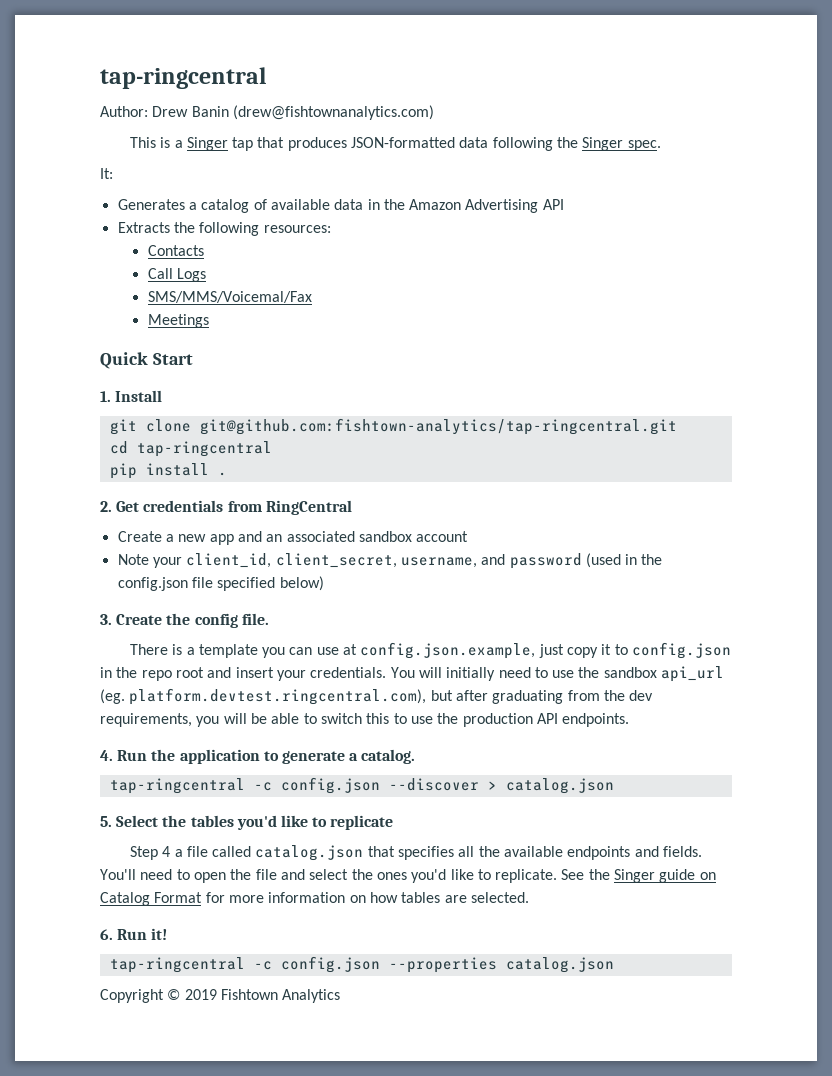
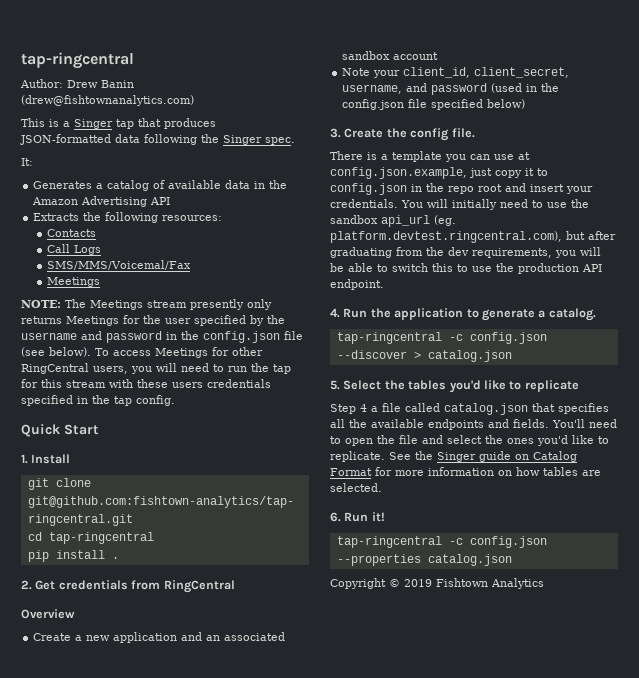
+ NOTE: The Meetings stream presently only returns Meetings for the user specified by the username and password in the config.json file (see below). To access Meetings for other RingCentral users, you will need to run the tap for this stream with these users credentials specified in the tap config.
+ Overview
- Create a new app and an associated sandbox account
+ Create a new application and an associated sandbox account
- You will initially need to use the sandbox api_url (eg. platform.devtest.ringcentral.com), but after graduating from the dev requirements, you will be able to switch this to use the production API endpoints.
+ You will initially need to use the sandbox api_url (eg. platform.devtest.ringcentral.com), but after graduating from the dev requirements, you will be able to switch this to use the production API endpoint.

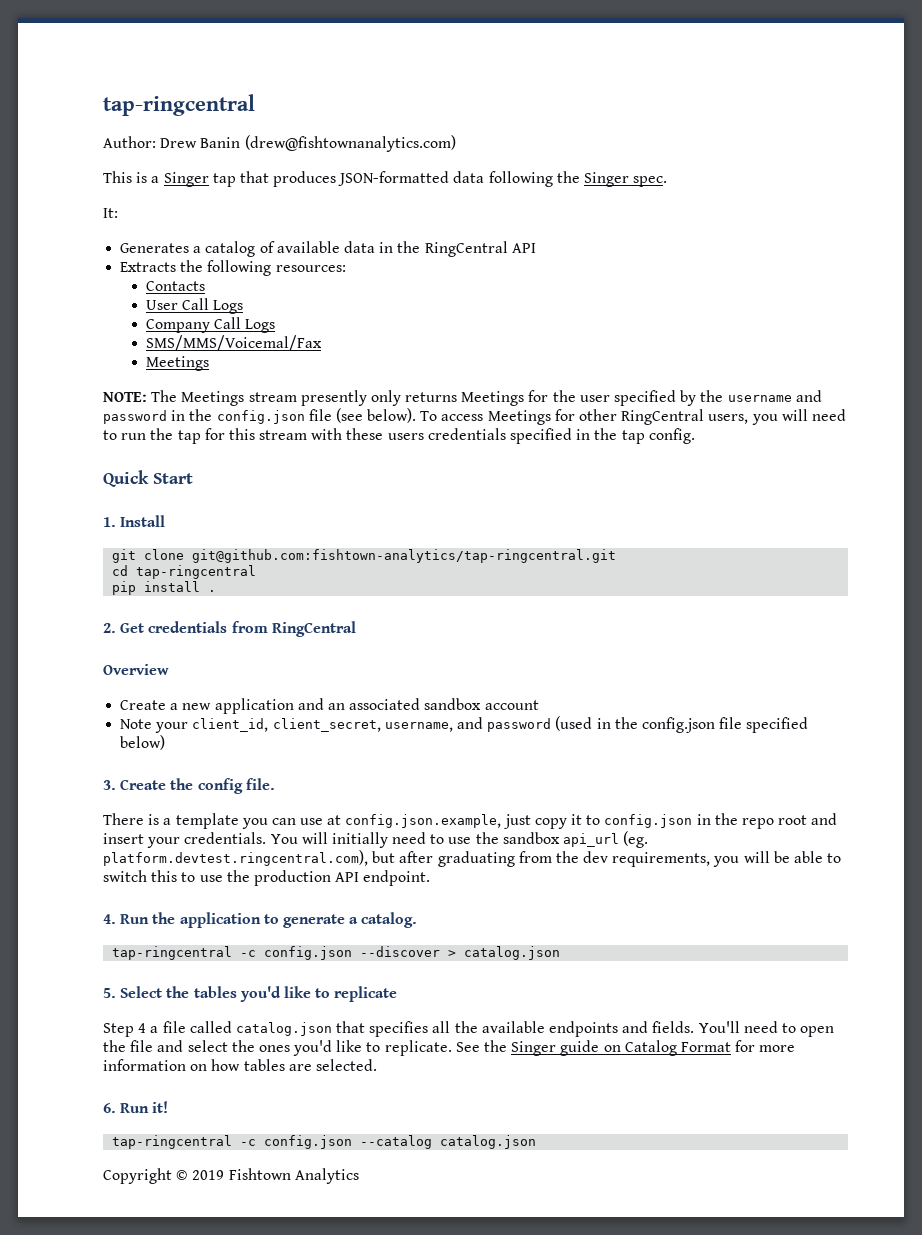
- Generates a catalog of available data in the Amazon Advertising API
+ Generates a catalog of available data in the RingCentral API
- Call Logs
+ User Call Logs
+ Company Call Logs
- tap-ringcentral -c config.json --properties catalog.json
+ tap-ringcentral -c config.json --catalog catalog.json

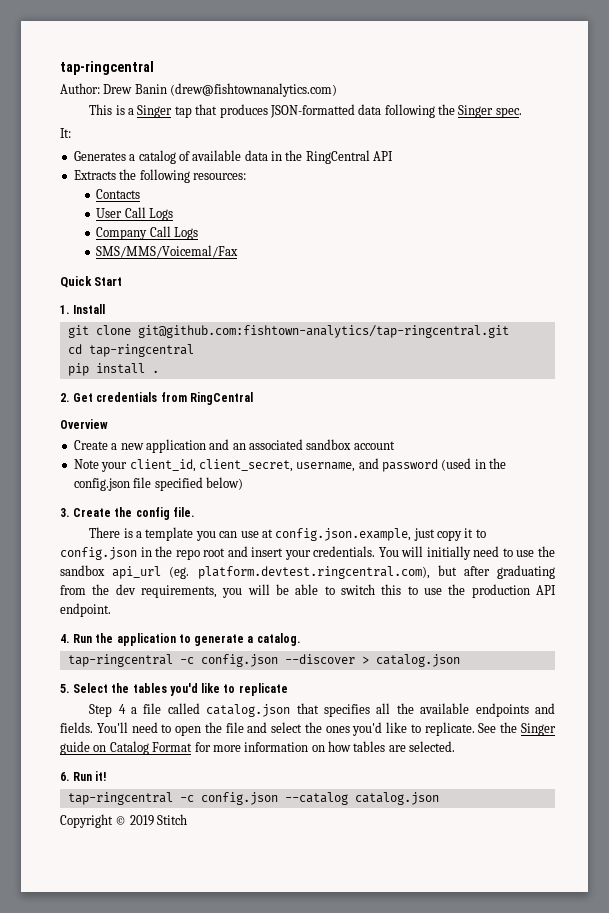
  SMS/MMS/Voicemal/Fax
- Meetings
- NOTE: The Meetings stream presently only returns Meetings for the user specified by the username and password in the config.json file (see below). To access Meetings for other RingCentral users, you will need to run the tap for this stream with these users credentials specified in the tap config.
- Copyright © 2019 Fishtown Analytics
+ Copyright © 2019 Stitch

■ ■ ■ ■

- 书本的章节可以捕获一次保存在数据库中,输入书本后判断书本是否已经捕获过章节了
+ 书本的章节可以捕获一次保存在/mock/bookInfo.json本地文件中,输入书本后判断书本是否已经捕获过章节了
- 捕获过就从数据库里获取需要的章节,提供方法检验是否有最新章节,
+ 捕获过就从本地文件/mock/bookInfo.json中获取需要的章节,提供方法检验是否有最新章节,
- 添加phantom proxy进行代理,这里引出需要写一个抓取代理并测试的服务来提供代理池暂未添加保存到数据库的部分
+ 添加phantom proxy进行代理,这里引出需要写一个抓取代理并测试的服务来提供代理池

■ ■ ■ ■

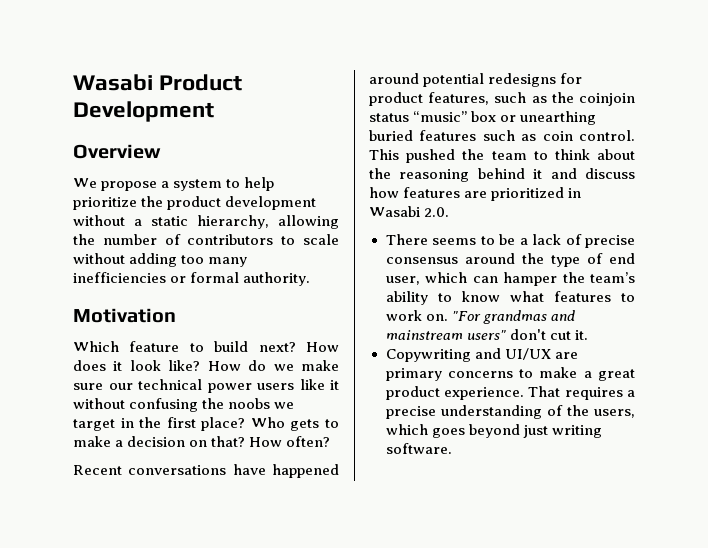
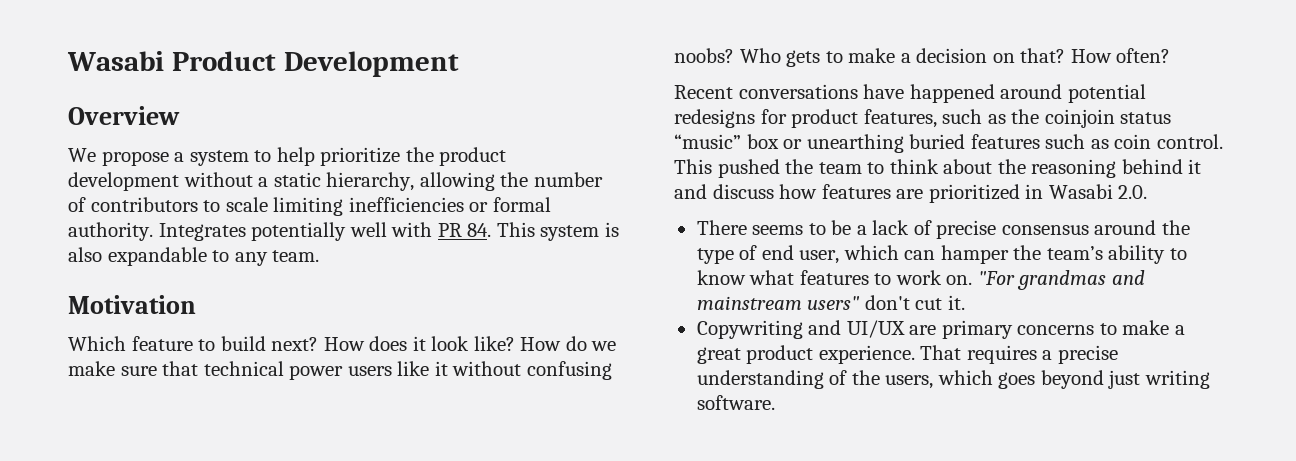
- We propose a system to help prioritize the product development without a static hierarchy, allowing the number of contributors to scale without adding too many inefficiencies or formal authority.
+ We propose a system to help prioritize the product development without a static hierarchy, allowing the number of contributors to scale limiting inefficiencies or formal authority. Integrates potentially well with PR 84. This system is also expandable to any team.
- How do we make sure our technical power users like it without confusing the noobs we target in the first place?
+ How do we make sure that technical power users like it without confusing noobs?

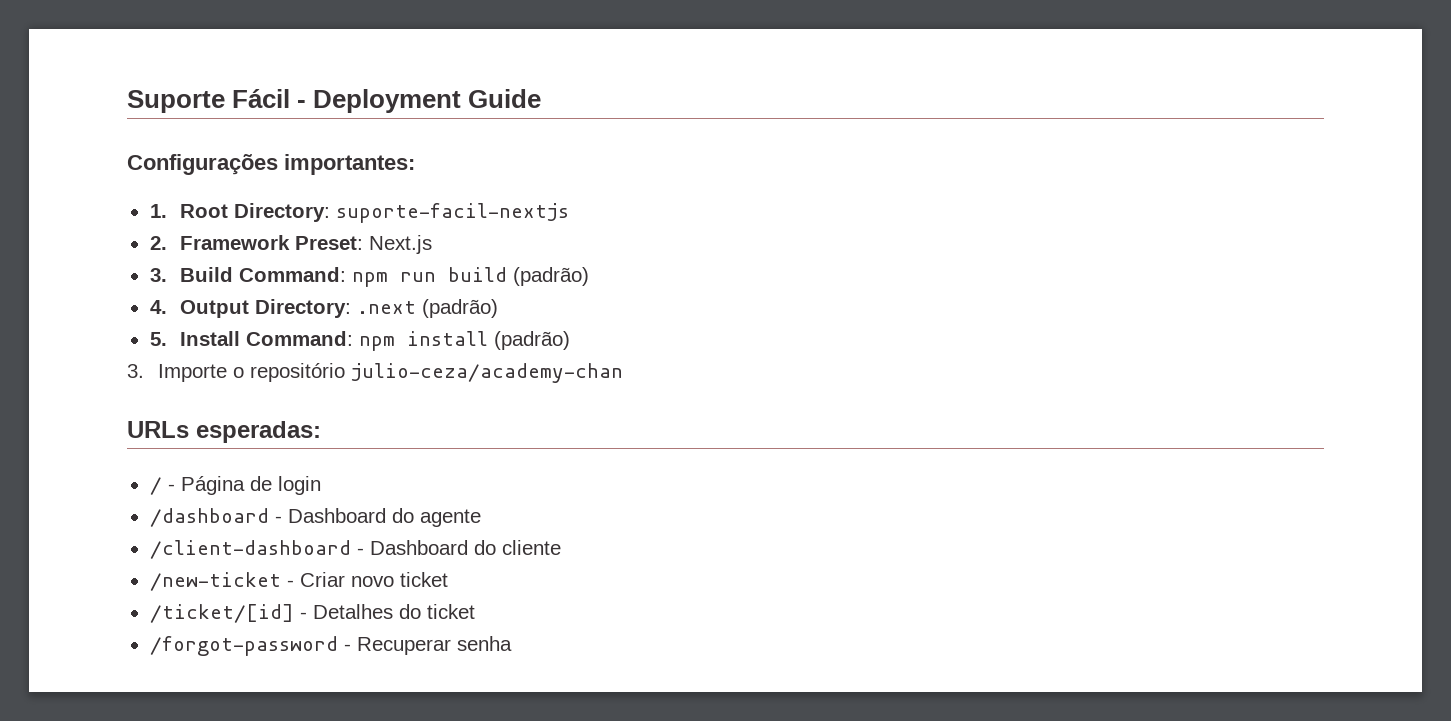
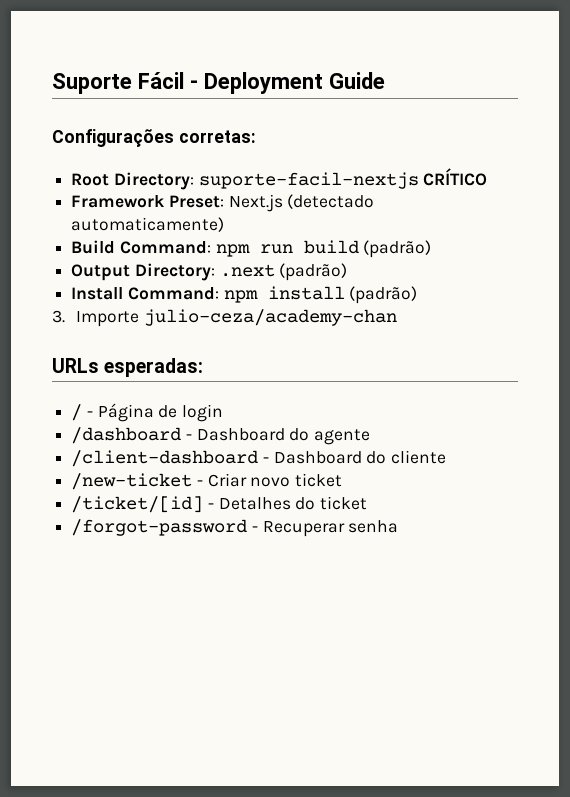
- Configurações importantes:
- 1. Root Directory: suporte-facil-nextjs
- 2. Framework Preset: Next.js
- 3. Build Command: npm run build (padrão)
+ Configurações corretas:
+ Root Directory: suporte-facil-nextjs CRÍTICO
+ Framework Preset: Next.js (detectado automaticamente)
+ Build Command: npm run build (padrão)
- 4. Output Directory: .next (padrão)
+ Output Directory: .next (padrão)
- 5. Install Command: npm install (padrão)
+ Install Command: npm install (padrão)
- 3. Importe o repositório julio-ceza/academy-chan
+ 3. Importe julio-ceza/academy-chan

■ ■ ■ ■

## [Problem requirements]
If a line in the entries contains "available", copy it.

## [Solved problem]
- Generates a catalog of available data in the Amazon Advertising API
+ Generates a catalog of available data in the RingCentral API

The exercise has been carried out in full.